You are viewing a plain text version of this content. The canonical link for it is here.
Posted to common-dev@hadoop.apache.org by Karthik P <ka...@gmail.com> on 2019/04/25 01:55:44 UTC

CredentialProvider API

Team,

Datanode is failed to restart after configuring credentials provider,
storing credential into HDFS (jceks://hdfs@hostname
:9001/credential/keys.jceks).

Getting a StackOverFlow error in datanode jsvc.out file similar to
HADOOP-11934 <https://issues.apache.org/jira/browse/HADOOP-11934>.

As per the documentation link
<https://hadoop.apache.org/docs/current/hadoop-project-dist/hadoop-common/CredentialProviderAPI.html#Supported_Features>,
we support storing credential in HDFS.

*URI jceks://file|hdfs/path-to-keystore, is used to retrieve credentials
from a Java keystore. The underlying use of the Hadoop filesystem
abstraction allows credentials to be stored on the local filesystem or
within HDFS.*

Assume a scenario, where all of our data nodes were down and we configured
hadoop.security.credential.provider.path to HDFS location. So when we try
to get FileSystem.get() during datanode restart we end up doing recursive
call if HDFS is inaccessible.


/**
 * Check and set 'configuration' if necessary.
 *
 * @param theObject object for which to set configuration
 * @param conf Configuration
 */
public static void setConf(Object theObject, Configuration conf) {
  if (conf != null) {
    if (theObject instanceof Configurable) {
      ((Configurable) theObject).setConf(conf);
    }
    setJobConf(theObject, conf);
  }
}


No issues if we store credential in LFS (localjceks://file). The problem
only with jceks://hdfs/.

Can I change Hadoop doc that we would not support storing credential in
HDFS? Or Shall I handle this scenario only for statup issue?


Thanks,
Karthik

Re: CredentialProvider API

Posted by Wei-Chiu Chuang <we...@cloudera.com.INVALID>.
A similar issue is https://issues.apache.org/jira/browse/HADOOP-15412
You can't put the keystore for KMS in HDFS, and I filed
https://issues.apache.org/jira/browse/HADOOP-15413 to document it.

Karthik, would you consider use HADOOP-15413 to document scenarios where it
is not supported?

Additionally, I worked on HADOOP-13548
<https://issues.apache.org/jira/browse/HADOOP-13548> awhile ago to remove
the circular dependency for the LdapGroupsMapping case.
You can also consider taking over to resolve this case.

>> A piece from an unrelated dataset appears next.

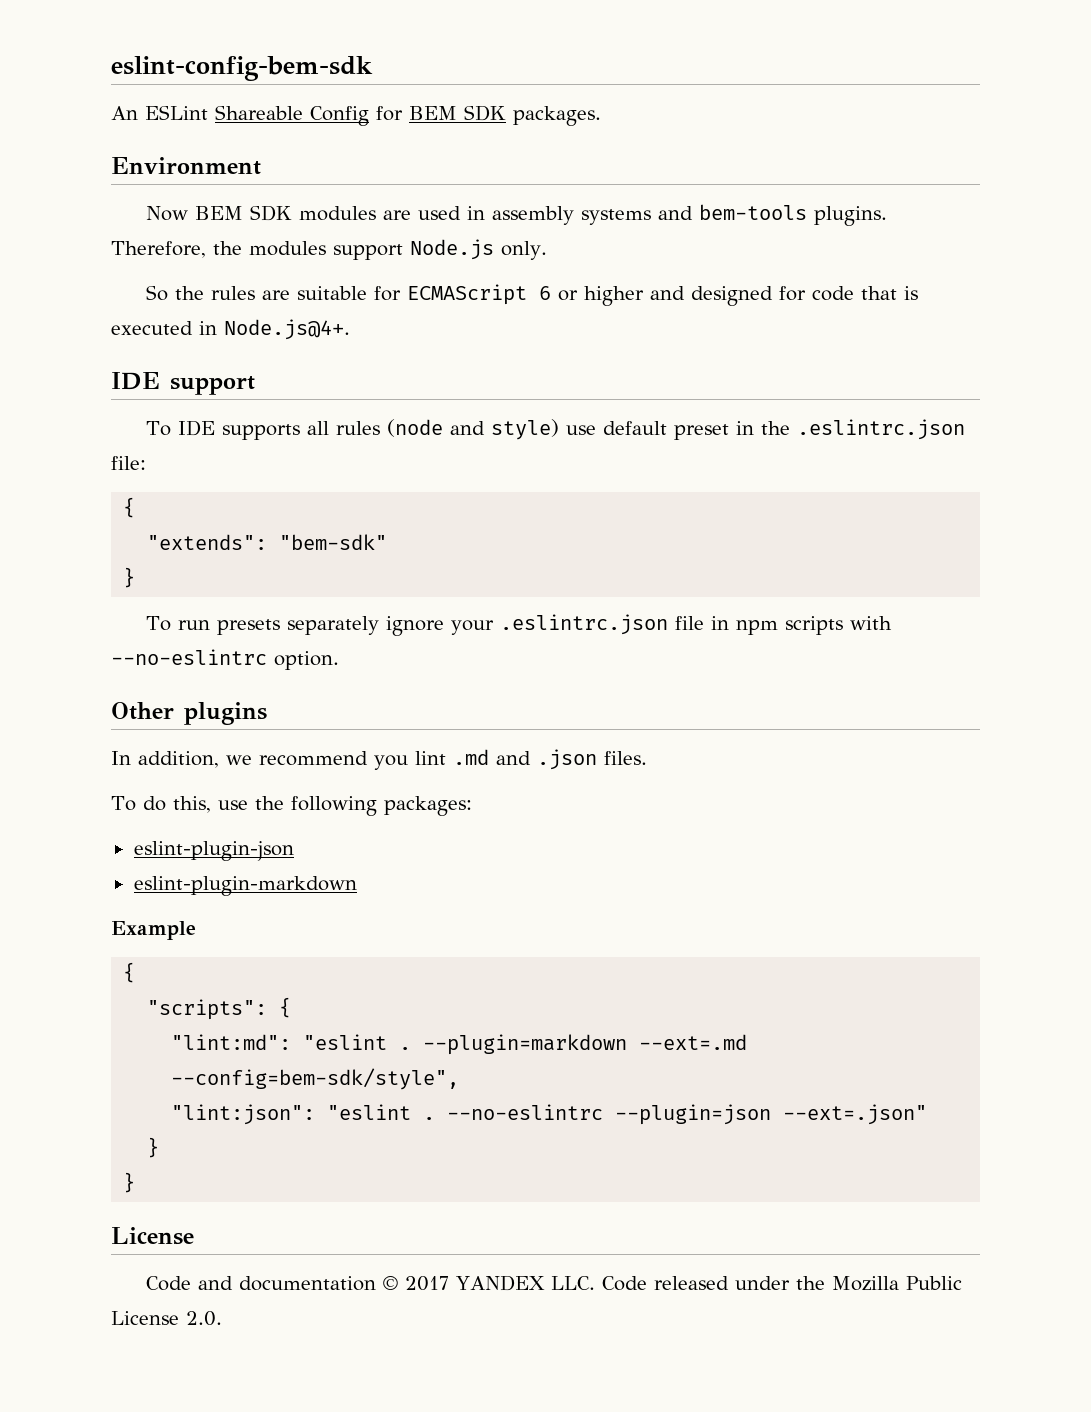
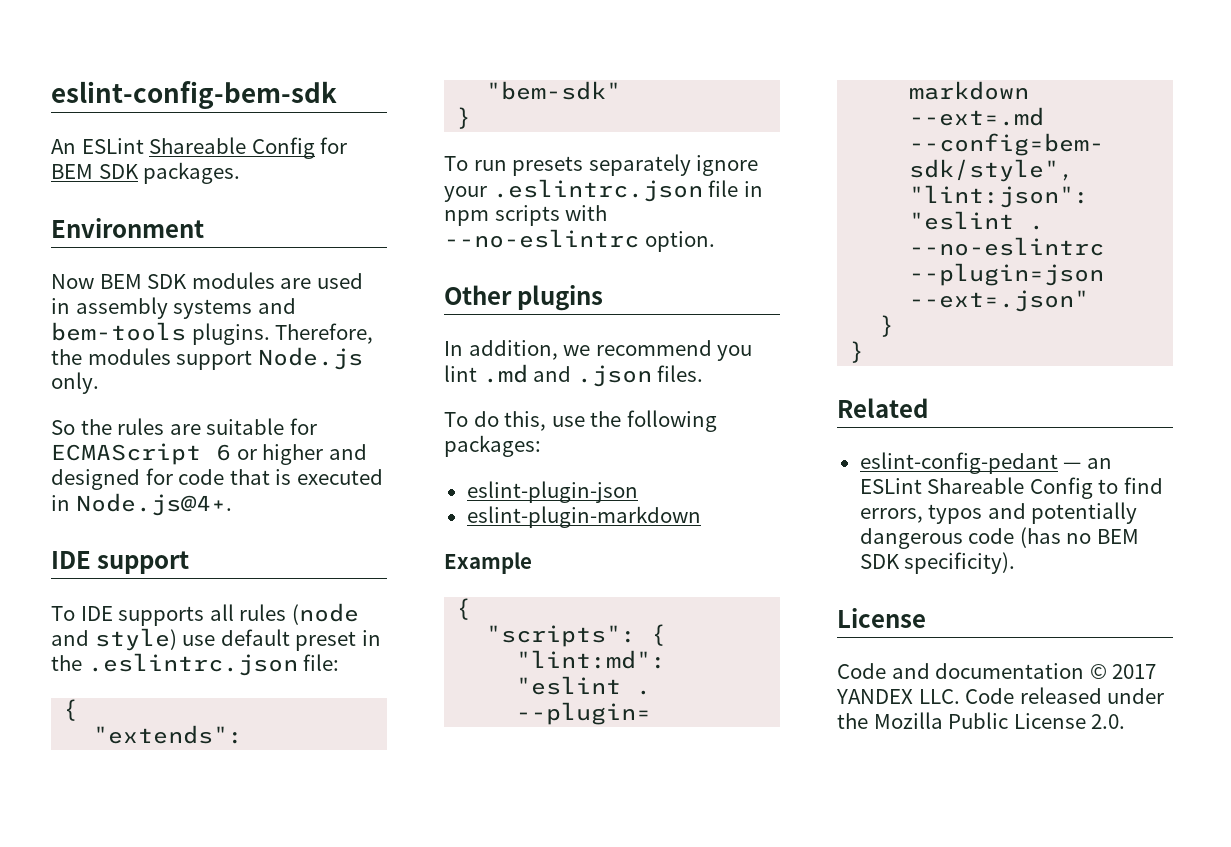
(136, 1182) none -> [837,398,928,418] [859,452,1112,474] [859,477,1163,499] [859,502,1138,524] [859,527,1139,549] [859,552,1016,574] // Related // eslint-config-pedant — an ESLint Shareable Config to find errors, typos and potentially dangerous code (has no BEM SDK specificity).

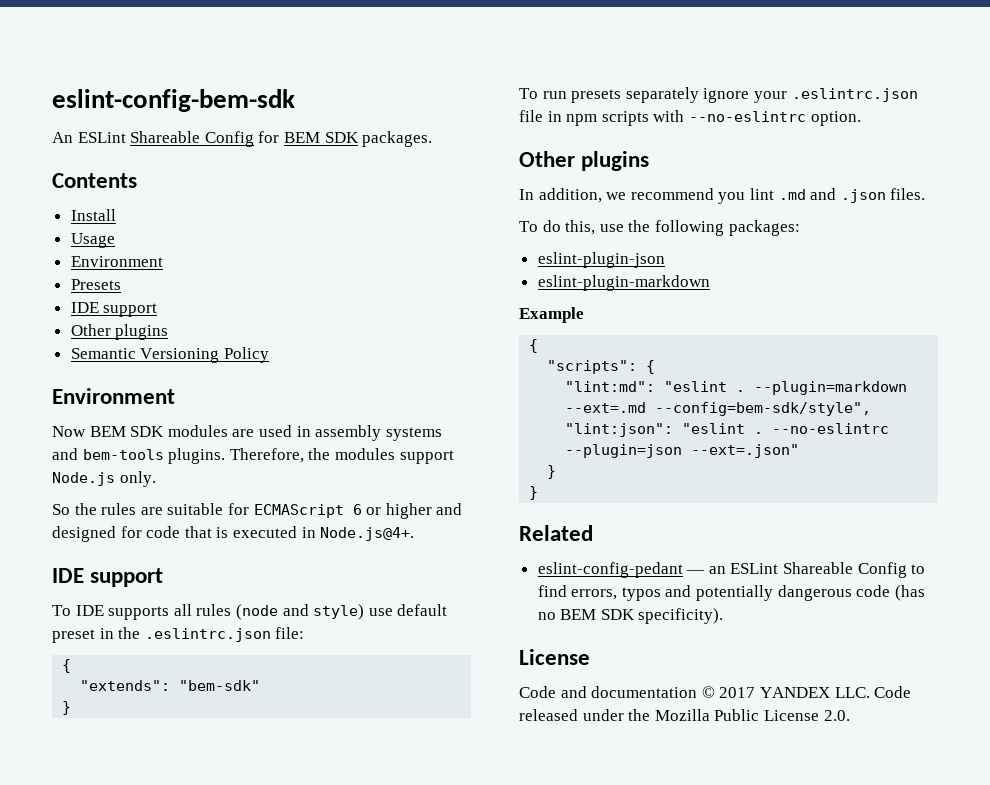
(241, 173) none -> [52,173,137,188] [70,209,116,221] [70,233,115,248] [70,256,163,267] [70,279,121,290] [70,302,158,317] [70,324,169,340] [70,347,269,363] // Contents // Install // Usage // Environment // Presets // IDE support // Other plugins // Semantic Versioning Policy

On Thu, Apr 25, 2019 at 3:20 AM Steve Loughran <st...@cloudera.com.invalid>
wrote:

> didn't think it worked at all, that is: you can't store the credentials to
> access an FS in the FS. There's some configuration option to disable
> specific sources of JCEKS files, and the one which reads in through the
> hadoop FS API shouldn't be included when reading any credentials needed to
> work with HDFS.
>
> JCEKS files in HDFS work for storing object storage credentials.
>
> On Thu, Apr 25, 2019 at 3:13 AM larry mccay <la...@gmail.com> wrote:
>
> > This is likely an issue only for issues where we need the password from
> > HDFS in order to access HDFS.
> > This should definitely be avoided by not having a static credential
> > provider path configured for startup that includes such a dependency.
> >
> > For instance, the JIRA you cite is an example where we need to do group
> > lookup in order to determine whether you are allowed to access the HDFS
> > resource that provides the password required to do group lookup.
> >
> > Storing passwords in credential stores within HDFS should be perfectly
> safe
> > for things like SSL that don't have a dependency on HDFS itself.
> >
> > Those details are in the documentation page that you referenced but if
> they
> > need to be made more clear that completely makes sense.
> >
> > On Wed, Apr 24, 2019 at 9:56 PM Karthik P <ka...@gmail.com>
> > wrote:
> >
> > > Team,
> > >
> > > Datanode is failed to restart after configuring credentials provider,
> > > storing credential into HDFS (jceks://hdfs@hostname
> > > :9001/credential/keys.jceks).
> > >
> > > Getting a StackOverFlow error in datanode jsvc.out file similar to
> > > HADOOP-11934 <https://issues.apache.org/jira/browse/HADOOP-11934>.
> > >
> > > As per the documentation link
> > > <
> > >
> >
> https://hadoop.apache.org/docs/current/hadoop-project-dist/hadoop-common/CredentialProviderAPI.html#Supported_Features
> > > >,
> > > we support storing credential in HDFS.
> > >
> > > *URI jceks://file|hdfs/path-to-keystore, is used to retrieve
> credentials
> > > from a Java keystore. The underlying use of the Hadoop filesystem
> > > abstraction allows credentials to be stored on the local filesystem or
> > > within HDFS.*
> > >
> > > Assume a scenario, where all of our data nodes were down and we
> > configured
> > > hadoop.security.credential.provider.path to HDFS location. So when we
> try
> > > to get FileSystem.get() during datanode restart we end up doing
> recursive
> > > call if HDFS is inaccessible.
> > >
> > >
> > > /**
> > >  * Check and set 'configuration' if necessary.
> > >  *
> > >  * @param theObject object for which to set configuration
> > >  * @param conf Configuration
> > >  */
> > > public static void setConf(Object theObject, Configuration conf) {
> > >   if (conf != null) {
> > >     if (theObject instanceof Configurable) {
> > >       ((Configurable) theObject).setConf(conf);
> > >     }
> > >     setJobConf(theObject, conf);
> > >   }
> > > }
> > >
> > >
> > > No issues if we store credential in LFS (localjceks://file). The
> problem
> > > only with jceks://hdfs/.
> > >
> > > Can I change Hadoop doc that we would not support storing credential in
> > > HDFS? Or Shall I handle this scenario only for statup issue?
> > >
> > >
> > > Thanks,
> > > Karthik
> > >
> >
>

Re: CredentialProvider API

Posted by Steve Loughran <st...@cloudera.com.INVALID>.
didn't think it worked at all, that is: you can't store the credentials to
access an FS in the FS. There's some configuration option to disable
specific sources of JCEKS files, and the one which reads in through the
hadoop FS API shouldn't be included when reading any credentials needed to
work with HDFS.

JCEKS files in HDFS work for storing object storage credentials.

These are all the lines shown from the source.